Saved entries:
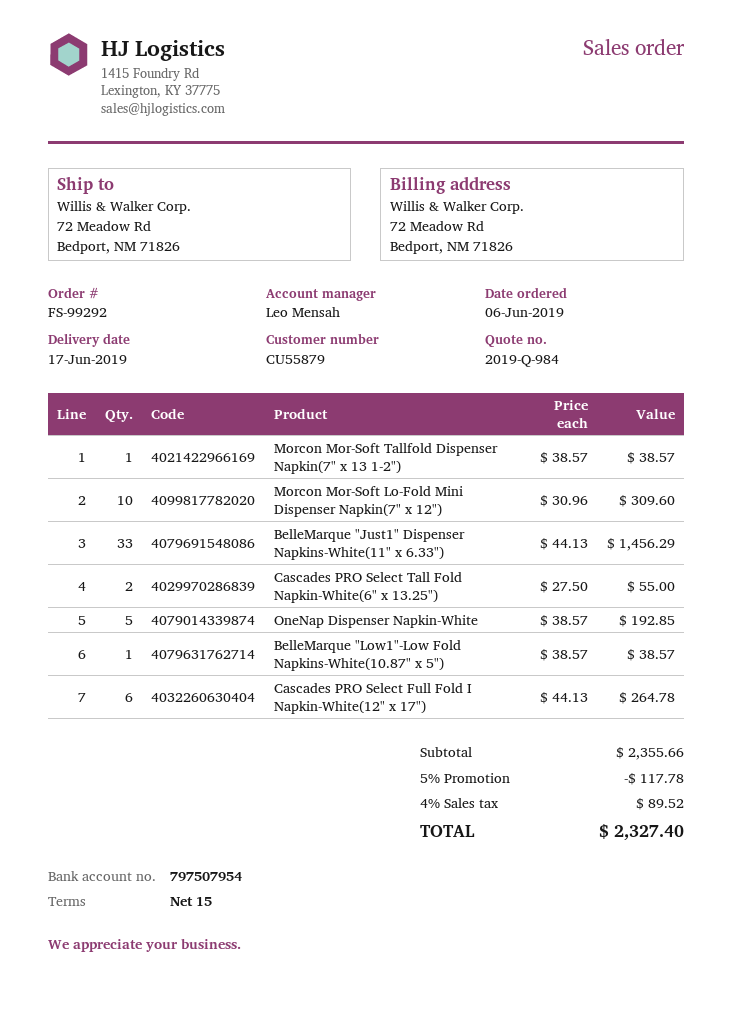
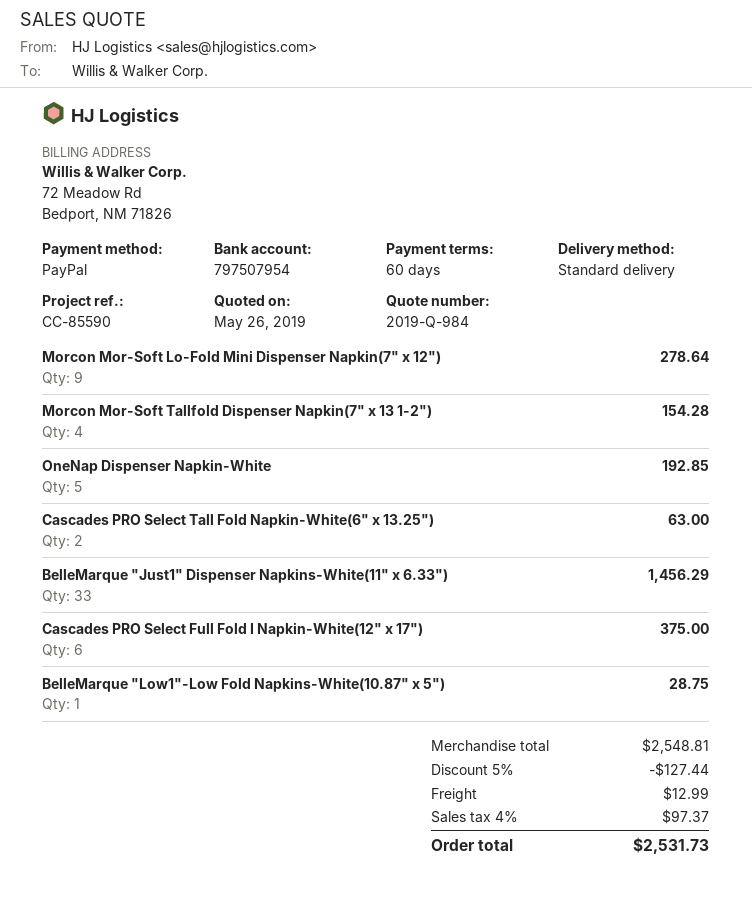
payment terms: 15 days -> 60 days
Morcon Mor-Soft Tallfold Dispenser Napkin(7" x 13 1-2"): 1 for 38.57 -> 4 for 154.28
Morcon Mor-Soft Lo-Fold Mini Dispenser Napkin(7" x 12"): 10 for 309.60 -> 9 for 278.64
Cascades PRO Select Tall Fold Napkin-White(6" x 13.25"): 2 for 55.00 -> 2 for 63.00
BelleMarque "Low1"-Low Fold Napkins-White(10.87" x 5"): 1 for 38.57 -> 1 for 28.75
Cascades PRO Select Full Fold I Napkin-White(12" x 17"): 6 for 264.78 -> 6 for 375.00
subtotal: 2355.66 -> 2548.81
discount: 5% = 117.78 -> 5% = 127.44
shipping: none -> 12.99
tax: 4% = 89.52 -> 4% = 97.37
total: 2327.40 -> 2531.73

## Work order
Write out each entry exactly as given, omitting any picture.

## Your response
payment terms: 15 days -> 60 days
Morcon Mor-Soft Tallfold Dispenser Napkin(7" x 13 1-2"): 1 for 38.57 -> 4 for 154.28
Morcon Mor-Soft Lo-Fold Mini Dispenser Napkin(7" x 12"): 10 for 309.60 -> 9 for 278.64
Cascades PRO Select Tall Fold Napkin-White(6" x 13.25"): 2 for 55.00 -> 2 for 63.00
BelleMarque "Low1"-Low Fold Napkins-White(10.87" x 5"): 1 for 38.57 -> 1 for 28.75
Cascades PRO Select Full Fold I Napkin-White(12" x 17"): 6 for 264.78 -> 6 for 375.00
subtotal: 2355.66 -> 2548.81
discount: 5% = 117.78 -> 5% = 127.44
shipping: none -> 12.99
tax: 4% = 89.52 -> 4% = 97.37
total: 2327.40 -> 2531.73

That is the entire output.